= TASK DETAILS =
For the records that follow, please set down exactly the lines between the one holding "[250,243,314,254] Nightinagle. ->" and the one holding "[468,183,786,194] [435,197,655,208] It", inclusive, and only those.

= THE DATA =
=== Begin Enclosure ===
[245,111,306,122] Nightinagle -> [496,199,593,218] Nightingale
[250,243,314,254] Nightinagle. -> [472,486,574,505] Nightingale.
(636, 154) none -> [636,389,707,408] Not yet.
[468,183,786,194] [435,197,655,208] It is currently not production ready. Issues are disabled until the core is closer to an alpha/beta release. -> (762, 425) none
=== End Enclosure ===
=== Begin Enclosure ===
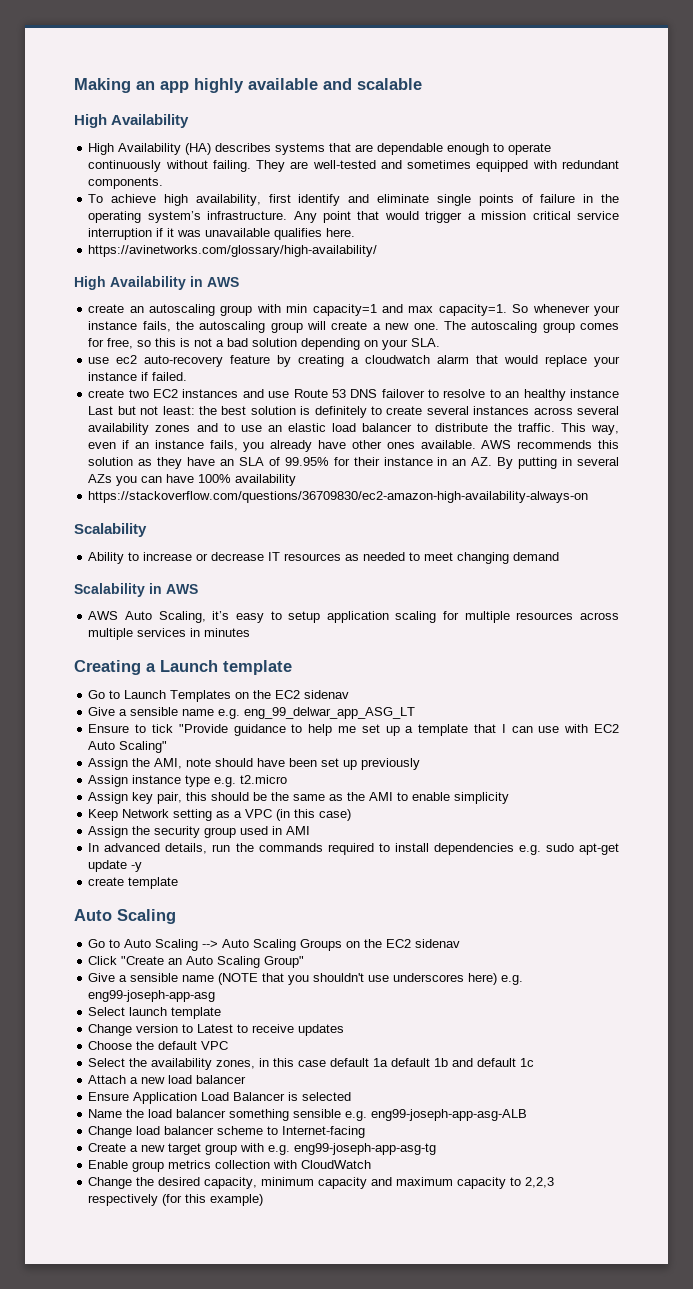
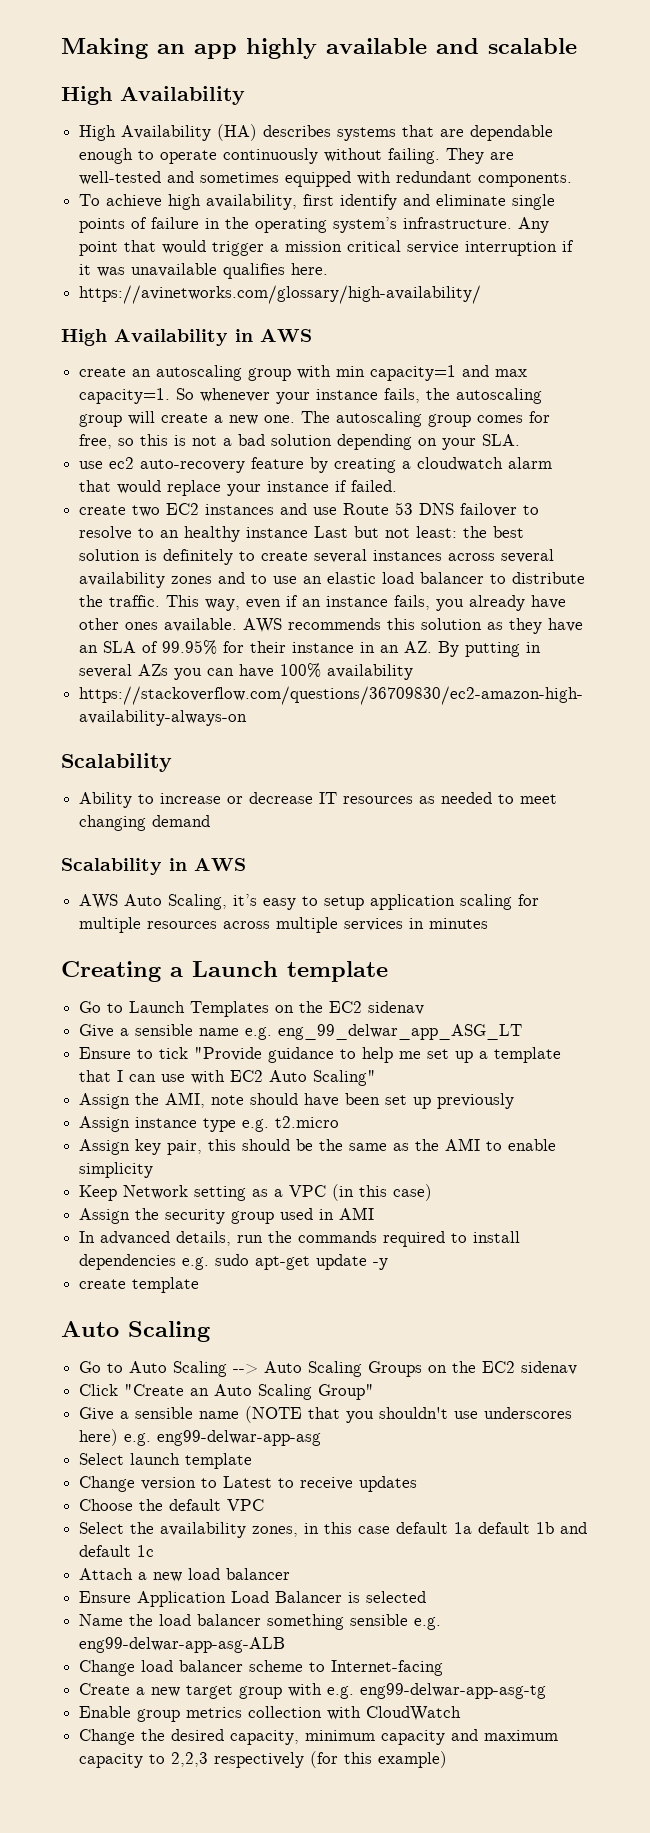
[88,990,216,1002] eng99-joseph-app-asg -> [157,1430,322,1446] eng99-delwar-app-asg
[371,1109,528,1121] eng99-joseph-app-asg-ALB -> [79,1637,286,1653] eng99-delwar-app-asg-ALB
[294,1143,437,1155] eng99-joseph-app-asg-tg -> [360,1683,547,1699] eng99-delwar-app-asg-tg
=== End Enclosure ===
= YOUR RESPONSE =
[250,243,314,254] Nightinagle. -> [472,486,574,505] Nightingale.
(636, 154) none -> [636,389,707,408] Not yet.
[468,183,786,194] [435,197,655,208] It is currently not production ready. Issues are disabled until the core is closer to an alpha/beta release. -> (762, 425) none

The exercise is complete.